More Than Essential Workers: A Typical Day Of Caregiving
The assistance provided by Pegasus skilled-in-home caregivers in Palmdale and elsewhere make them more than essential workers. They daily help our clientele meet their needs. Although every patient is different, our career home health care nurses offer this description of a typical day of caregiving.
The primary differences between in-home care and clinical care are location and caseload. Nurses in both careers pursue education, licensing, and certifications to offer medical care.
Nurses Provide A Wide Range Of Services
All nurses strive to provide every patient with the best possible care. That’s true, regardless of where they work or their professional status. Typical nursing duties include:
- Administering medications and intravenous injections
- Assessing and monitoring the patient’s condition
- Conducting physical exams
- Coordinating patient care with other professionals
- Drawing blood
- Providing education and counseling
- Recording health history and vital signs
- Wound care
Every patient is different. Even the needs of the same patient can vary day by day, if not hour by hour.
Home health care nurses may be responsible for the above services and:
- Assisting with mobility
- Ensuring safety in the home
- Establishing and implementing treatment plans
- Managing chronic illness
- Providing hospice or palliative care
Their clientele isn’t limited to seniors. They provide care to post-surgical individuals, disabled individuals, and new parents, among others. In-home healthcare nurses must also evaluate the needs and abilities of family caregivers.
Non-Medical Caregivers Also Perform Essential Services
Caregivers have varying levels of education and skills. Not all are nurses. Pegasus services include caregivers who may:
- Assist with personal hygiene
- Assist with toileting and other ADLs
- Perform light housekeeping duties
- Prepare meals
- Provide companionship
- Provide transportation
- Shop for food, pick up medications, or run errands
All in-home caregivers help their clientele live safely and independently at home.
Typical Days Are A Rarity
The variety of patients and the range of duties means that few caregivers experience typical days. Home healthcare professionals determine their own caseload, so they know which patients they’ll be seeing and when. Unless they’re seeing a new patient that day, a nurse might typically:
- Greet the patient and inquire how they’re feeling
- Ask if there have been changes since the last visit
- Take their vitals
- Administer their medications and call in refills to pharmacy if needed
- Ask about what they’re eating, if they’re getting enough sleep, and if they’re exercising adequately
- Ask the individual if they have questions or if there’s anything else they want to talk about
- Consult with the family caregiver as to their observations, concerns, or questions
- Consult with physician or other specialists if required
They follow up appropriately as needed on any of the above items.
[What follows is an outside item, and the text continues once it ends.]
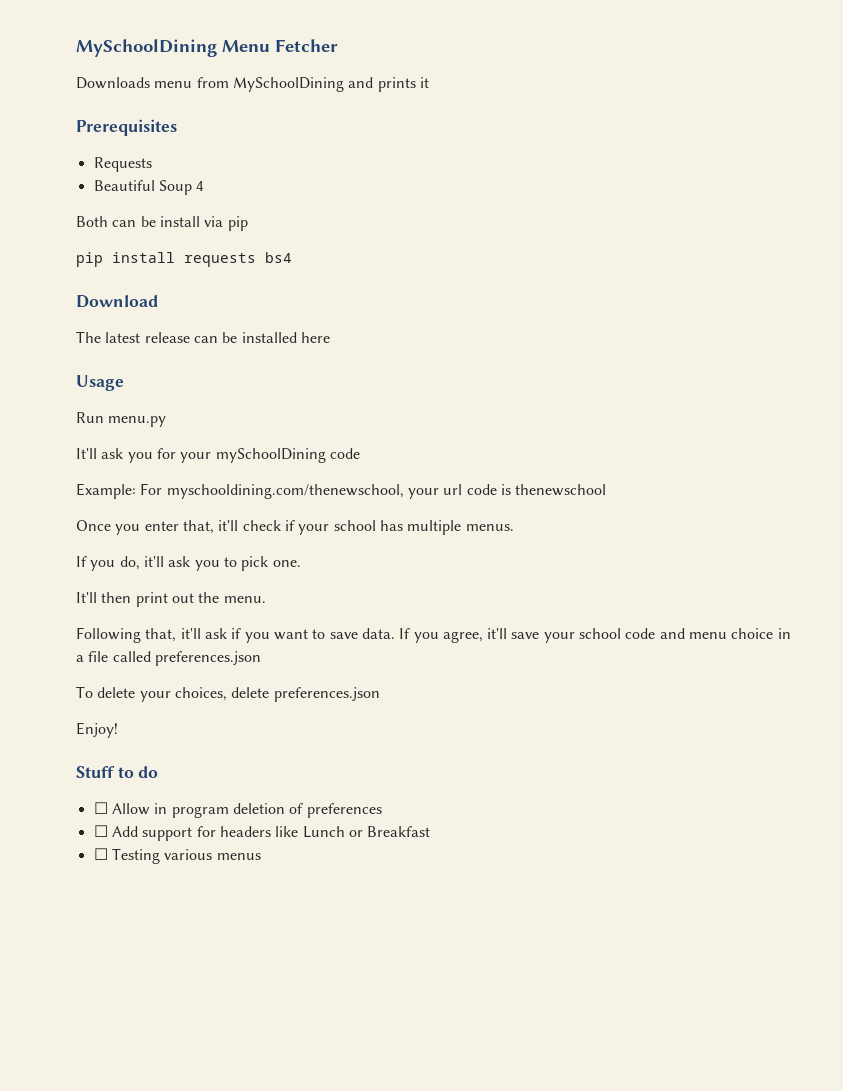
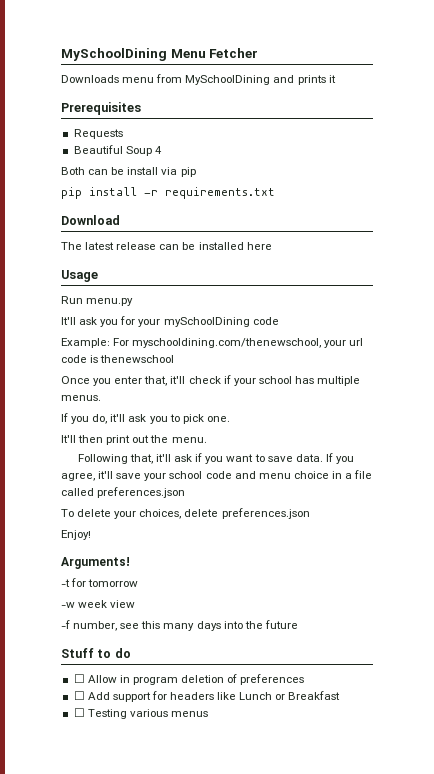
[184,252,292,267] requests bs4 -> [144,187,275,199] -r requirements.txt
(118, 730) none -> [61,557,130,569] [61,578,139,587] [61,600,136,608] [61,620,298,631] // Arguments! // -t for tomorrow // -w week view // -f number, see this many days into the future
A home healthcare professional might also evaluate the safety of the home environment. Typical instructions would include removing or eliminating obstacles that could cause a fall or other injury. If the patient is responsible for their own cooking, the professional evaluates kitchen safety periodically.
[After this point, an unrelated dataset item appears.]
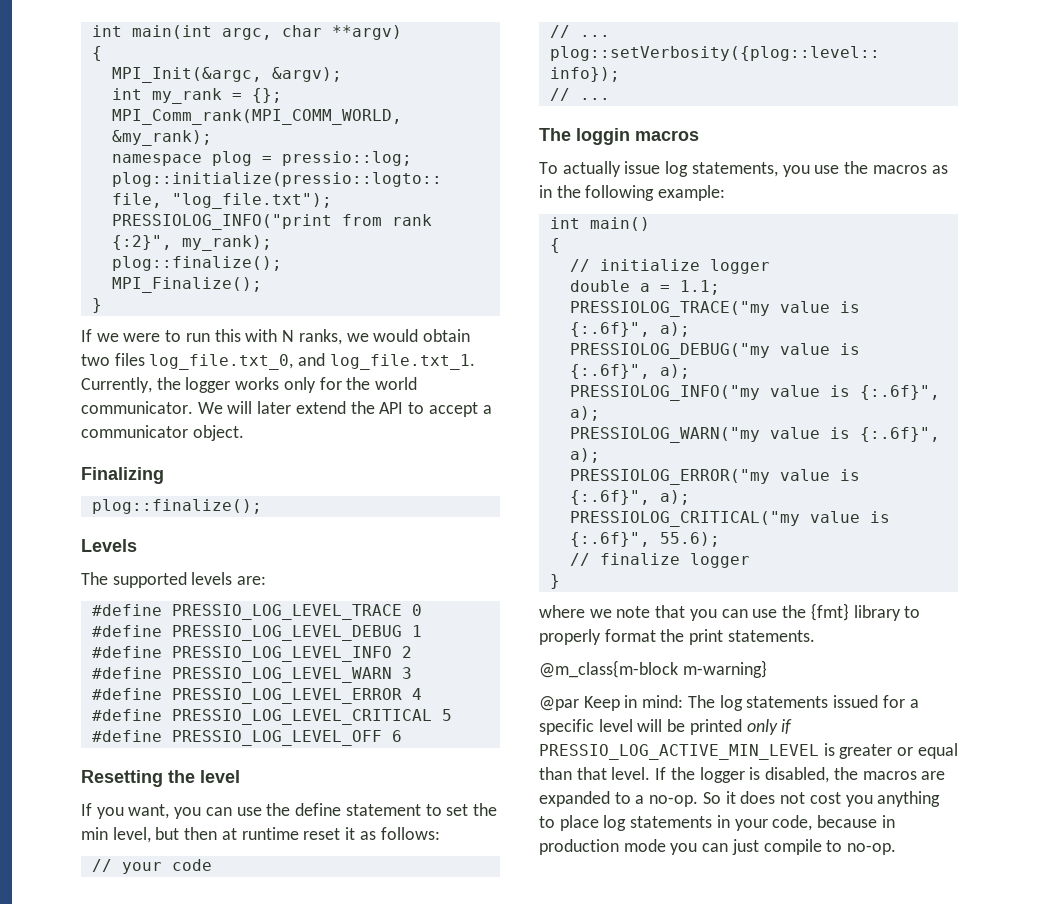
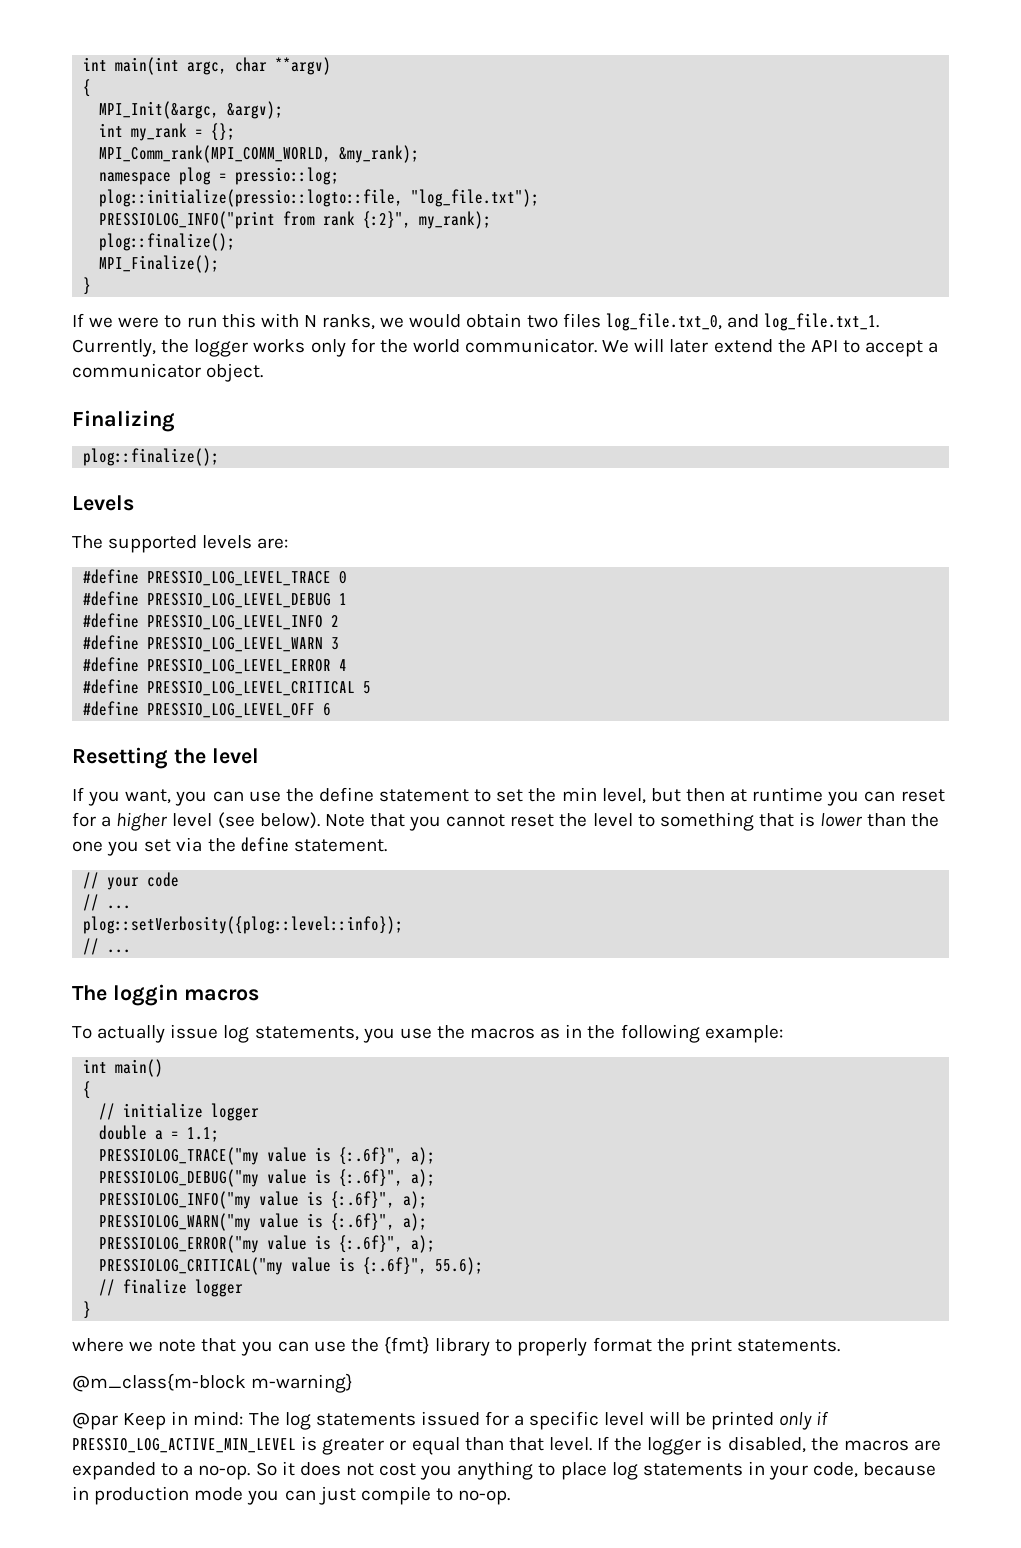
[303,827,440,840] reset it as follows: -> [827,789,945,806] [72,812,940,831] [72,837,387,856] you can reset for a higher level (see below). Note that you cannot reset the level to something that is lower than the one you set via the define statement.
The caregiver routinely assesses the patient’s competence with the ADLs. Based on their evaluations and knowledge from previous visits, the in-home nurse might recommend other services. That could include members of their Pegasus teams such as dietitians, aides, or housekeepers.
When all is said and done, the caregiver prepares their report. They may write it immediately after the visit, perhaps in their car or coffee shop. Or they may compile all their reports at home after they’ve completed that day’s visits.
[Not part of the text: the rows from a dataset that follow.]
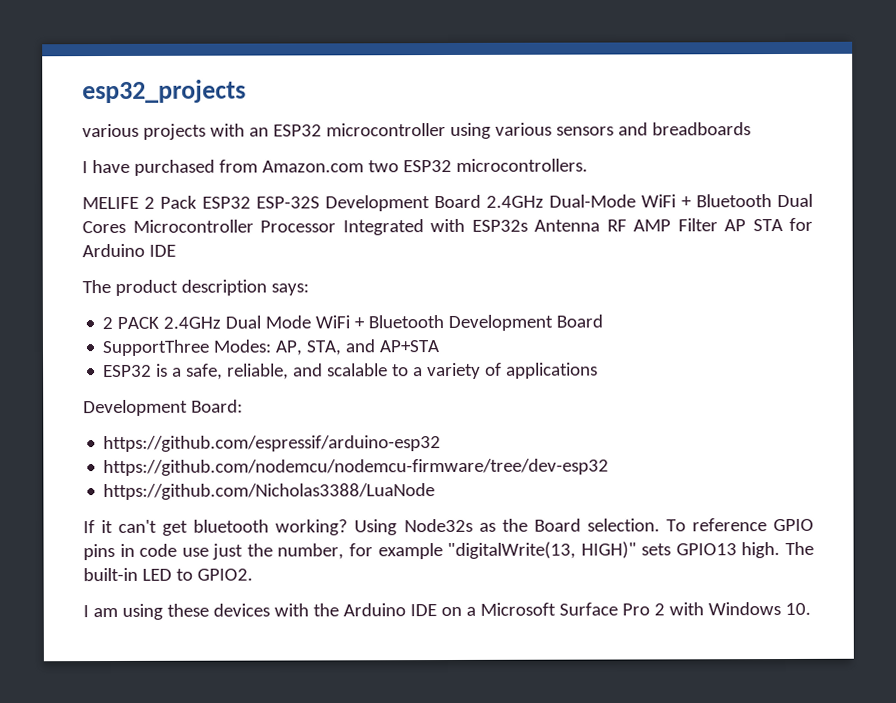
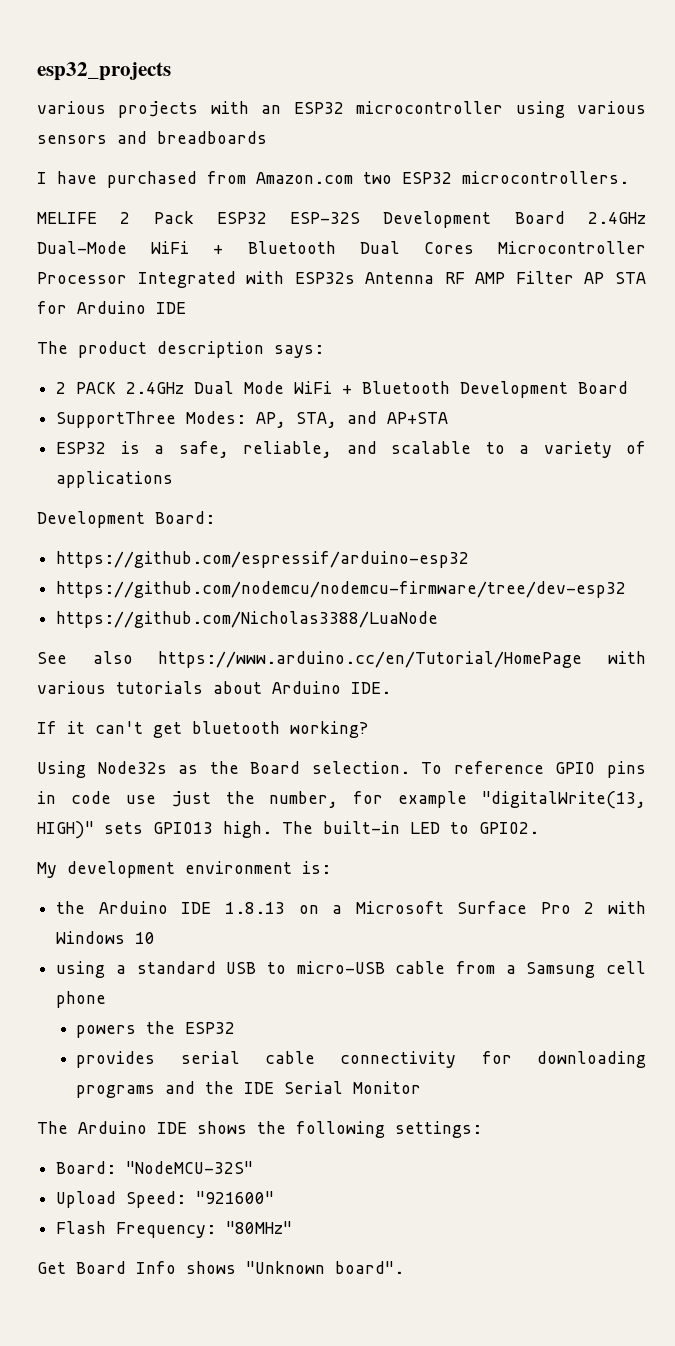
(436, 492) none -> [37,651,646,668] [37,681,391,694] // See also https://www.arduino.cc/en/Tutorial/HomePage with various tutorials about Arduino IDE.
(349, 527) none -> (368, 729) //
[83,603,309,620] I am using these devices with -> [37,861,331,878] My development environment is: //
(437, 610) none -> [224,902,285,914] 1.8.13
[784,602,811,616] 10. -> [135,932,156,944] [56,961,646,978] [56,991,107,1008] [76,1021,236,1038] [76,1051,646,1068] [76,1081,422,1098] [37,1121,482,1138] [56,1161,254,1174] [56,1191,275,1208] [56,1221,293,1238] [37,1261,404,1274] 10 // using a standard USB to micro-USB cable from a Samsung cell phone // powers the ESP32 // provides serial cable connectivity for downloading programs and the IDE Serial Monitor // The Arduino IDE shows the following settings: // Board: "NodeMCU-32S" // Upload Speed: "921600" // Flash Frequency: "80MHz" // Get Board Info shows "Unknown board".

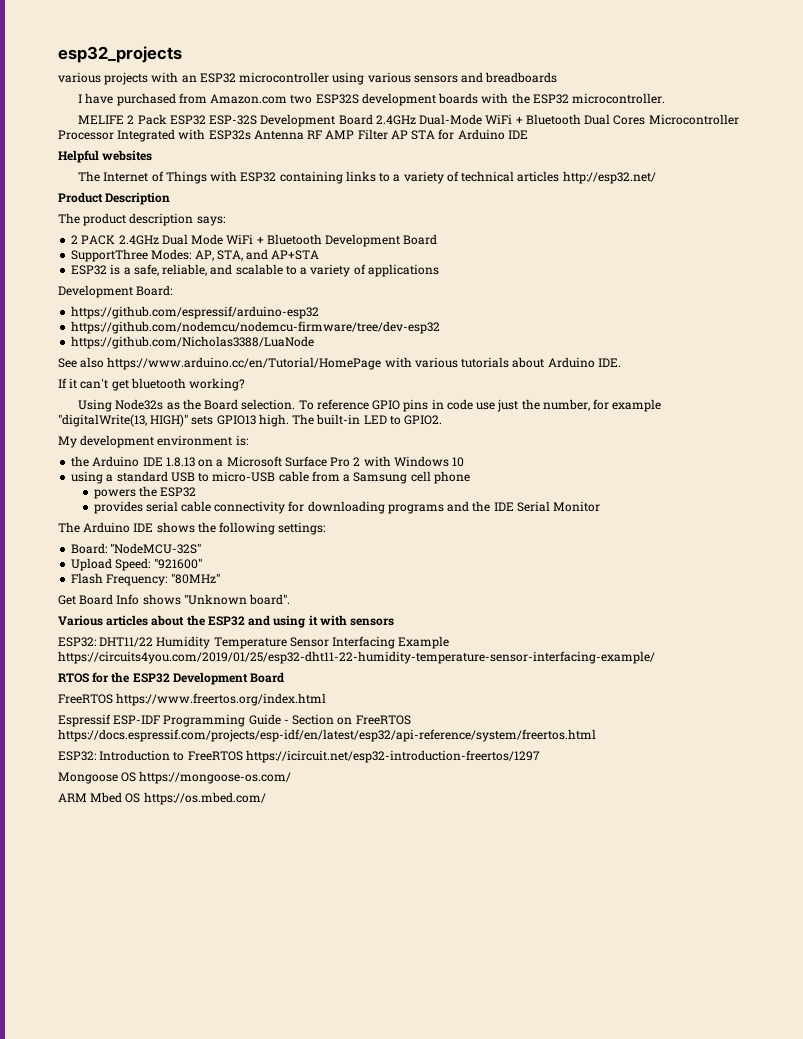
[402,171,629,184] ESP32 microcontrollers. -> [315,93,666,106] ESP32S development boards with the ESP32 microcontroller.
(186, 308) none -> [58,150,153,163] [78,171,656,184] [58,192,171,205] // Helpful websites // The Internet of Things with ESP32 containing links to a variety of technical articles http://esp32.net/ // Product Description
(404, 1267) none -> [58,615,395,628] [58,636,450,649] [58,651,655,664] [58,672,285,685] [58,693,327,706] [58,714,411,727] [58,729,596,742] [58,750,540,763] [58,771,292,784] [58,792,266,805] // Various articles about the ESP32 and using it with sensors // ESP32: DHT11/22 Humidity Temperature Sensor Interfacing Example https://circuits4you.com/2019/01/25/esp32-dht11-22-humidity-temperature-sensor-interfacing-example/ // RTOS for the ESP32 Development Board // FreeRTOS https://www.freertos.org/index.html // Espressif ESP-IDF Programming Guide - Section on FreeRTOS https://docs.espressif.com/projects/esp-idf/en/latest/esp32/api-reference/system/freertos.html // ESP32: Introduction to FreeRTOS https://icircuit.net/esp32-introduction-freertos/1297 // Mongoose OS https://mongoose-os.com/ // ARM Mbed OS https://os.mbed.com/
Home Healthcare Requires A Variety Of Skills
Their flexibility means that in-home nurses must practice good time management in addition to their medical skills. Unless they choose to do so, they typically don’t work nine to five. They may alternate days of heavy caseload with days of minimal hours.
They also need good communication skills. They must communicate effectively with patients who may have impaired speech or cognition. Patients and families may have cultural or lifestyle differences that challenge the caregiver’s ability to convey instructions.
In-home caregivers typically form a personal relationship with their patients. On any particular visit, patients may share their life stories. As trust grows with the caregiver, patients may discuss concerns they might otherwise conceal.
Although not always part of a typical day, home healthcare nurses often use their networking skills to help patients. Some individuals may not take medications as prescribed because they can’t afford them. Their caregiver can help them find discounts or other resources.
Some patients may need medical equipment or supplies beyond their financial reach. Caregivers can typically connect them with social services agencies or resources. Sometimes a home visit might consist of educating or reassuring a family caregiver.
The most typical aspect of a caregiver’s day is that it isn’t the same as the previous days. It’s the dedication of the caregivers that is typical. Each visit, they work to improve the quality of life of patients and family members.
Pegasus is a licensed Home Care Organization and a Joint Commission Accredited Home Health Care organization. Our in-home caregivers in Palmdale and our other locations provide essential services to our clientele daily. Quality care is a typical part of each day for our career home health care nurses.